EXERCISES: Study Judge Andrew Peck’s form 502(d) order.  You can find it here. His form order started off as just two sentences, but he later added a third sentence at the end:

The production of privileged or work-product protected documents, electronically stored information (“ESI”) or information, whether inadvertent or otherwise, is not a waiver of the privilege or protection from discovery in this case or in any other federal or state proceeding. This Order shall be interpreted to provide the maximum protection allowed by Federal Rule of Evidence 502(d).
Nothing contained herein is intended to or shall serve to limit a party’s right to conduct a review of documents, ESI or information (including metadata) for relevance, responsiveness and/or segregation of privileged and/or protected information before production.

Do you know the purpose of this additional sentence? Why might someone oppose a 502(d) Order? What does that tell you about them? What does that tell the judge about them? My law firm has been opposed a few times, but we have never failed. Well, there was that one time, where both sides agreed, and the judge would not enter the stipulated order, saying it was not necessary, that he would anyway provide such protection. So, mission accomplished anyway.

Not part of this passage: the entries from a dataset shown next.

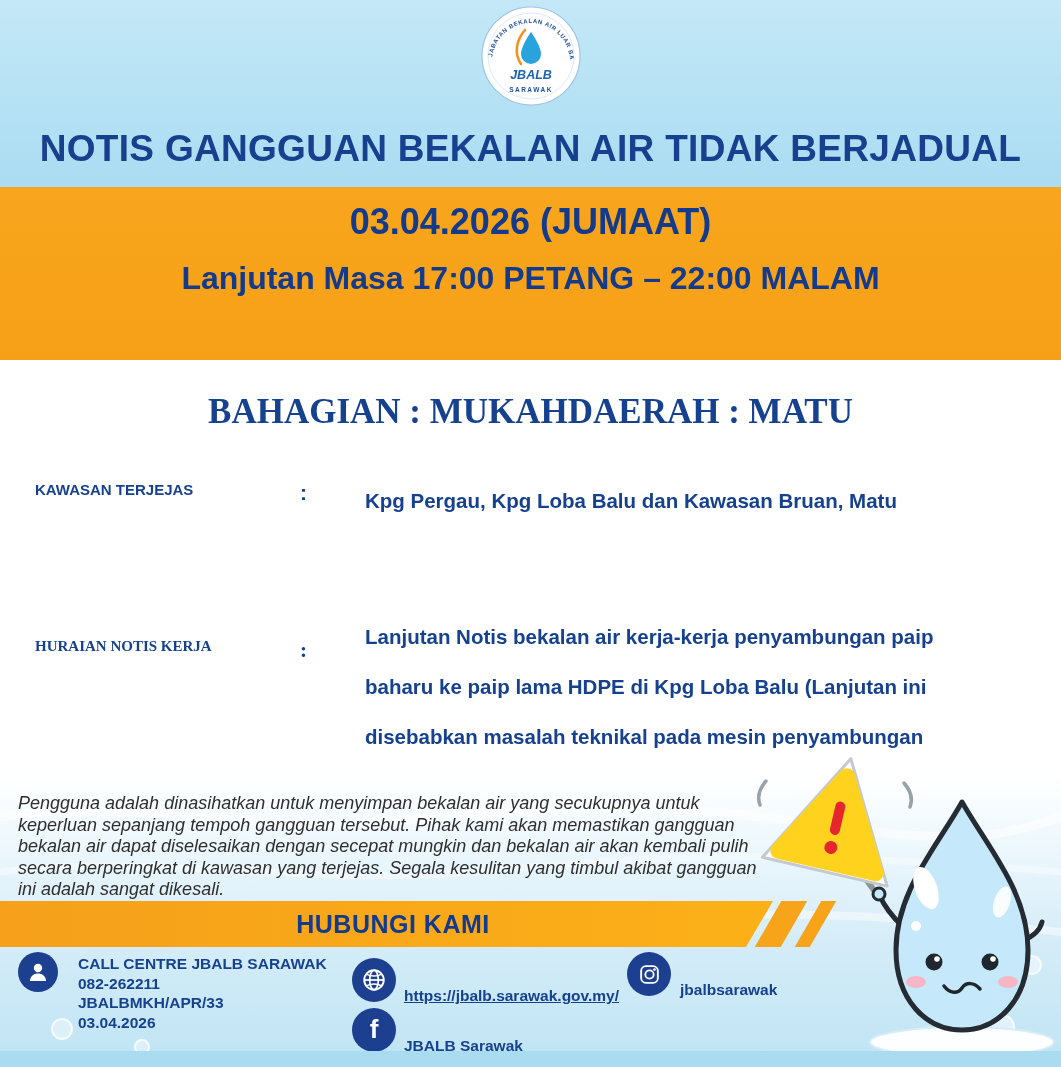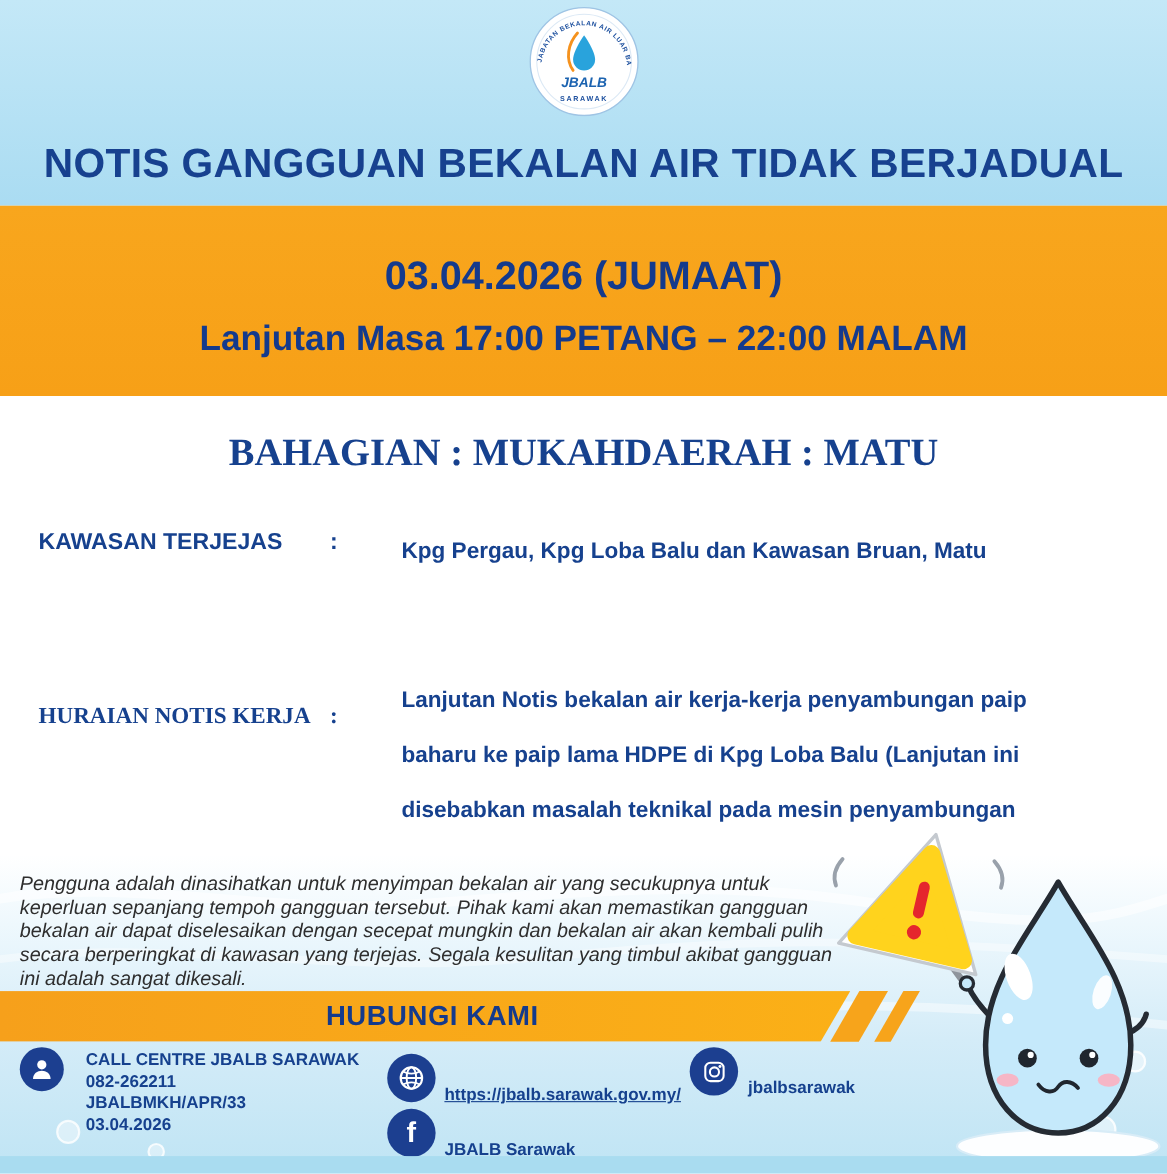--- a/index.html
+++ b/index.html
@@ -16,7 +16,7 @@
   
   .orange-band{position:absolute;top:187px;left:0;width:100%;height:173px;
     background:linear-gradient(180deg,#f8a61d 0%,#f7a017 100%);text-align:center;}
-  .date-line{margin-top:43px;font-size:36px;font-weight:bold;color:#143a8c;}
+  .date-line{margin-top:14px;font-size:36px;font-weight:bold;color:#143a8c;}
   .time-line{margin-top:17px;font-size:32px;font-weight:bold;color:#143a8c;}
   
   .location-row{position:absolute;top:392px;left:0;width:100%;display:flex;

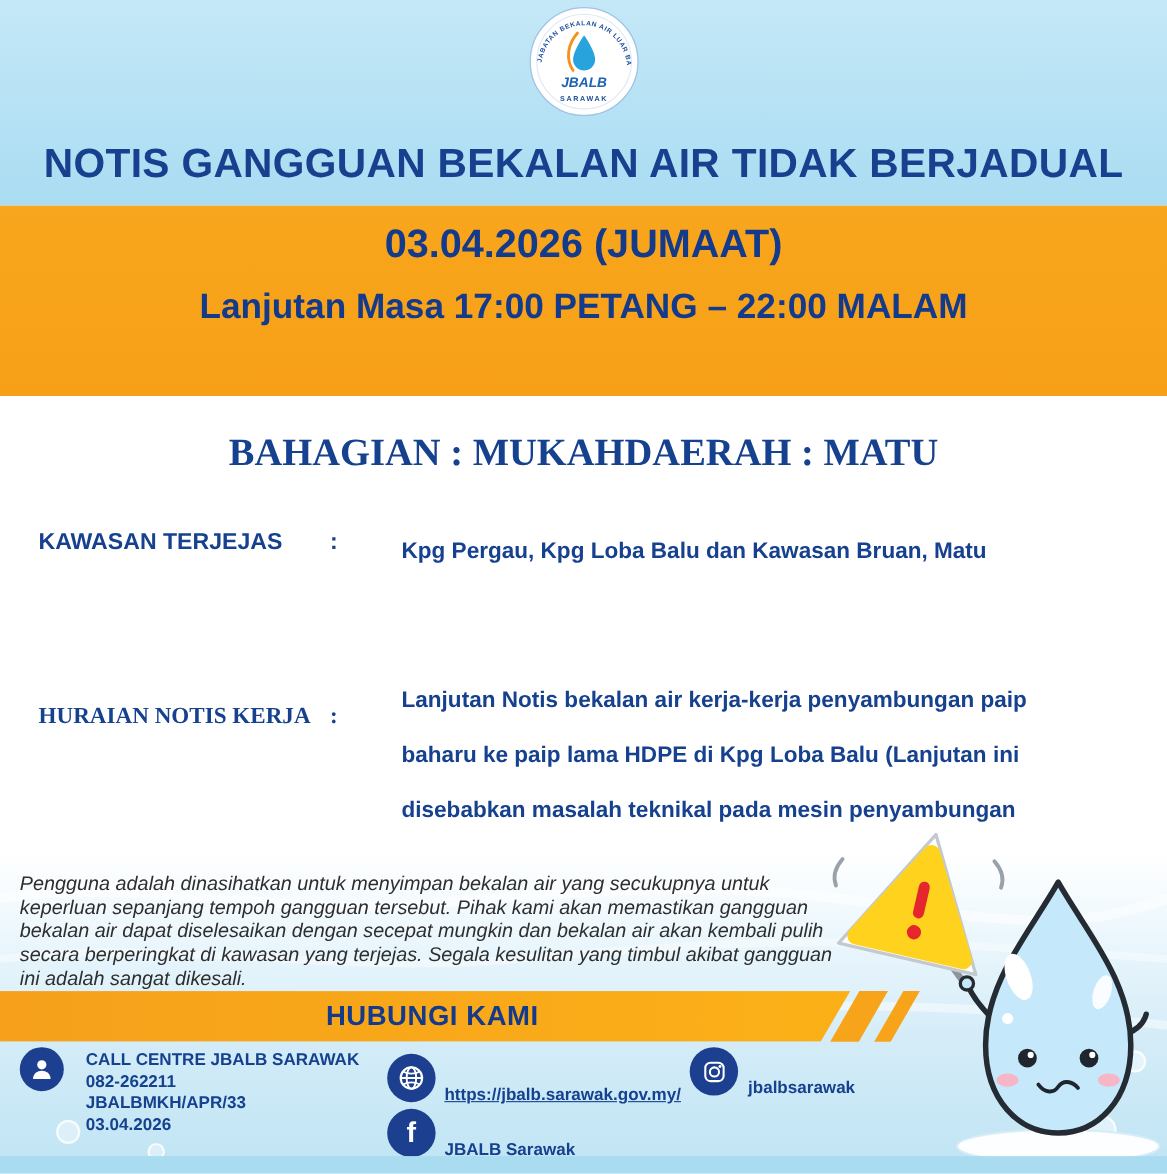--- a/index.html
+++ b/index.html
@@ -24,7 +24,7 @@
   
   .detail-row{position:absolute;left:35px;display:grid;grid-template-columns:265px 65px 605px;
     color:#16418e;font-weight:bold;}
-  .detail-row .d-label{font-size:21px;}
+  .detail-row .d-label{font-size:15px;}
   .detail-row .d-colon{font-size:21px;}
   #row-kawasan{top:481px;}
   #row-kawasan .d-value{font-size:20.5px;padding-top:8px;}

Do you think it is overly hyper for us to recommend that a 502(d) Order be entered in every case where there is ESI review and production? Think that some cases are too small and too easy to bother with that? That it is o.k. to just have a claw-back agreement? Well take a look at this opinion and you may well change your mind. Irth Solutions, LLC v. Windstream Communications, LLC, (S.D. Ohio, E Div., 8/2/17). Do you think this was a fair decision? What do you think about the partner putting all of the blame on the senior associate (seven-year) for the mistaken production of privileged ESI? What do you think of the senior associate who in turn blamed the junior associate (two-year)? The opinion does not state who signed the Rule 26(g) response to the request to produce. Do you think that should matter? By the way, having been a partner in a law firm since at least 1984, I think this kind of blame-game behavior was reprehensible!

Students are invited to leave a public comment below. Insights that might help other students are especially welcome. Let’s collaborate!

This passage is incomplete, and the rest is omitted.